> **Task brief**: Starting at the first line below, copy through to the last line exactly.

> **Input for this task**:
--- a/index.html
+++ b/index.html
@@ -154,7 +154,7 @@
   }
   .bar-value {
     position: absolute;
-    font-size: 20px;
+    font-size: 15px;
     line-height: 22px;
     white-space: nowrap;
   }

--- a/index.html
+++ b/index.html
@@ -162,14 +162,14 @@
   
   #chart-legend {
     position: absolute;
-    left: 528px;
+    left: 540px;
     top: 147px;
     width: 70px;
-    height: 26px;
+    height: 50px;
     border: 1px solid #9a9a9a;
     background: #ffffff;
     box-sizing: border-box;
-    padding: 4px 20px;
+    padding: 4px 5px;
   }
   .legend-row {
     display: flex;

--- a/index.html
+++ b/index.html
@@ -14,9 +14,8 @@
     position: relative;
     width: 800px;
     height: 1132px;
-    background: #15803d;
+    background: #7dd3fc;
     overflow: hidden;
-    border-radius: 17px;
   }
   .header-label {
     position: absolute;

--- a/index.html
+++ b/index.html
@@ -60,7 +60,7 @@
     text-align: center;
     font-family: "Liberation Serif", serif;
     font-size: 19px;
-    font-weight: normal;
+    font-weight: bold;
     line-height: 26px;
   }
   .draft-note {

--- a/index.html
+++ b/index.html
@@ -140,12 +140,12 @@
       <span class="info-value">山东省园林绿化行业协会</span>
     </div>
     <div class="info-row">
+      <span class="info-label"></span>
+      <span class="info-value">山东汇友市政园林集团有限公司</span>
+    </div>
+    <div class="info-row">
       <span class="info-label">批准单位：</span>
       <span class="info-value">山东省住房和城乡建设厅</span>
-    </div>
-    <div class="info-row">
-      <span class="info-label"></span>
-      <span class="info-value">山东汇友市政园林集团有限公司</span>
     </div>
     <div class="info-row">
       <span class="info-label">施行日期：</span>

> **Problem solution**:
--- a/index.html
+++ b/index.html
@@ -154,7 +154,7 @@
   }
   .bar-value {
     position: absolute;
-    font-size: 20px;
+    font-size: 15px;
     line-height: 22px;
     white-space: nowrap;
   }

--- a/index.html
+++ b/index.html
@@ -162,14 +162,14 @@
   
   #chart-legend {
     position: absolute;
-    left: 528px;
+    left: 540px;
     top: 147px;
     width: 70px;
-    height: 26px;
+    height: 50px;
     border: 1px solid #9a9a9a;
     background: #ffffff;
     box-sizing: border-box;
-    padding: 4px 20px;
+    padding: 4px 5px;
   }
   .legend-row {
     display: flex;

--- a/index.html
+++ b/index.html
@@ -14,9 +14,8 @@
     position: relative;
     width: 800px;
     height: 1132px;
-    background: #15803d;
+    background: #7dd3fc;
     overflow: hidden;
-    border-radius: 17px;
   }
   .header-label {
     position: absolute;

--- a/index.html
+++ b/index.html
@@ -60,7 +60,7 @@
     text-align: center;
     font-family: "Liberation Serif", serif;
     font-size: 19px;
-    font-weight: normal;
+    font-weight: bold;
     line-height: 26px;
   }
   .draft-note {

--- a/index.html
+++ b/index.html
@@ -140,12 +140,12 @@
       <span class="info-value">山东省园林绿化行业协会</span>
     </div>
     <div class="info-row">
+      <span class="info-label"></span>
+      <span class="info-value">山东汇友市政园林集团有限公司</span>
+    </div>
+    <div class="info-row">
       <span class="info-label">批准单位：</span>
       <span class="info-value">山东省住房和城乡建设厅</span>
-    </div>
-    <div class="info-row">
-      <span class="info-label"></span>
-      <span class="info-value">山东汇友市政园林集团有限公司</span>
     </div>
     <div class="info-row">
       <span class="info-label">施行日期：</span>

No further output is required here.